**AIM OF THE TASK**
Within the records, which lines hold the string "Energy"? Report each one by copying it.

**RECORDS FOR THIS EXERCISE**
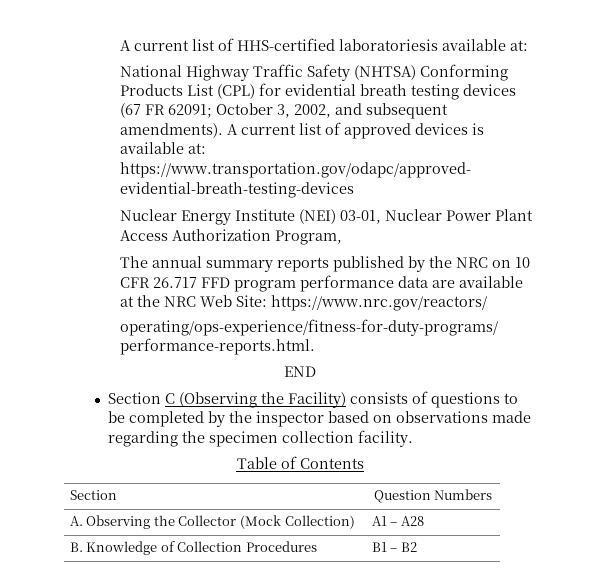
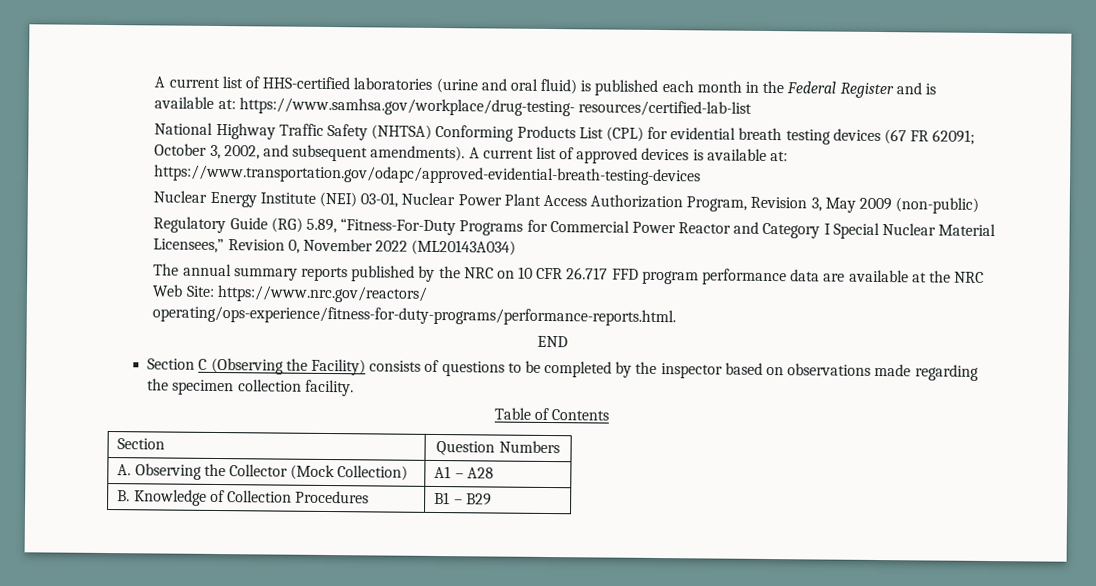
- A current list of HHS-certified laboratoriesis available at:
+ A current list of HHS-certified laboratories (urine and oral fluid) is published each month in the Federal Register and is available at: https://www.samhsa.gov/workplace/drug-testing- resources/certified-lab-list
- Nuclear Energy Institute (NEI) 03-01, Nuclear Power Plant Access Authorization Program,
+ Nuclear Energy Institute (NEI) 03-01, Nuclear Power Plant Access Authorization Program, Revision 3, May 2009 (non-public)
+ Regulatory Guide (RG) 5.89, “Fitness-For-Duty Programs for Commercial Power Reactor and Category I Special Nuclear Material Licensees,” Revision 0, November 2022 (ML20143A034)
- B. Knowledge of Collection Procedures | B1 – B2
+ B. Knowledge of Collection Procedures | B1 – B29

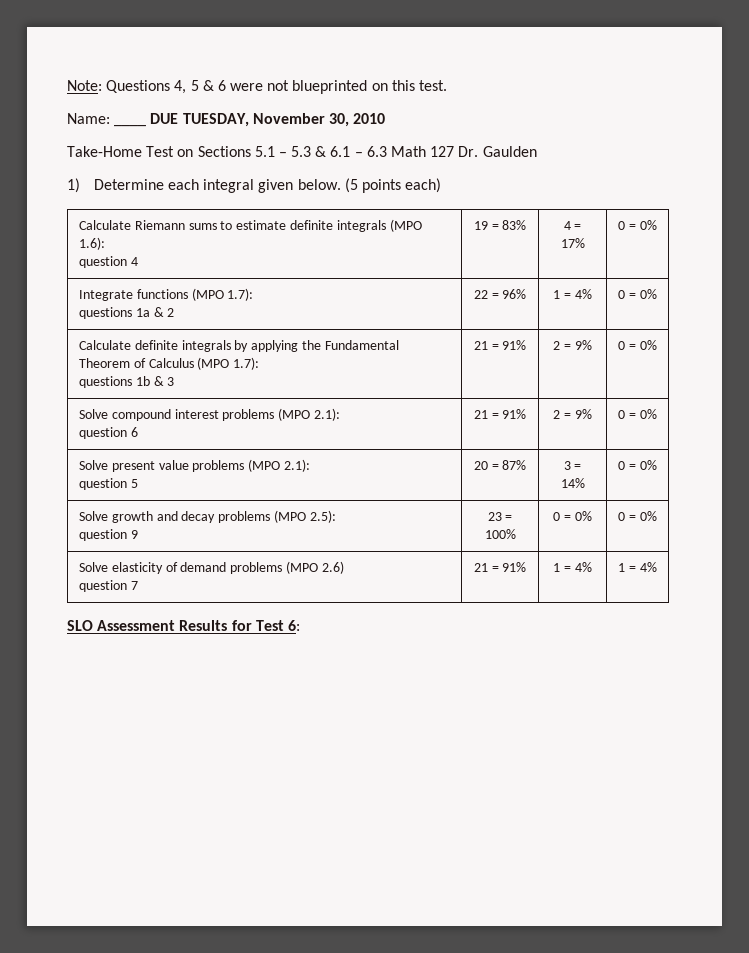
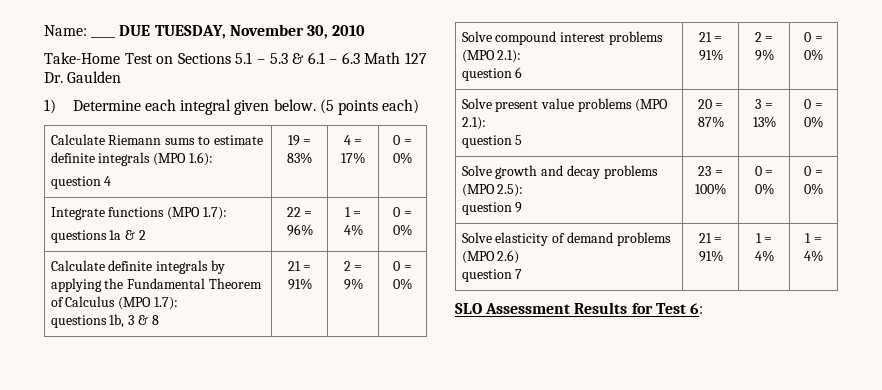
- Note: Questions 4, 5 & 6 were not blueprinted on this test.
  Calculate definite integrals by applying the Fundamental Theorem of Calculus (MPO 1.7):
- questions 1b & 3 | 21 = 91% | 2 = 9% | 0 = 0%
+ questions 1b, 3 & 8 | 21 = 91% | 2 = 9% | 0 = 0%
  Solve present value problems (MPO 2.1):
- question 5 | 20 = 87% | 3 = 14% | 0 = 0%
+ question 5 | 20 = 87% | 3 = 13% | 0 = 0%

**OUTPUT OF THE TASK**
- Nuclear Energy Institute (NEI) 03-01, Nuclear Power Plant Access Authorization Program,
+ Nuclear Energy Institute (NEI) 03-01, Nuclear Power Plant Access Authorization Program, Revision 3, May 2009 (non-public)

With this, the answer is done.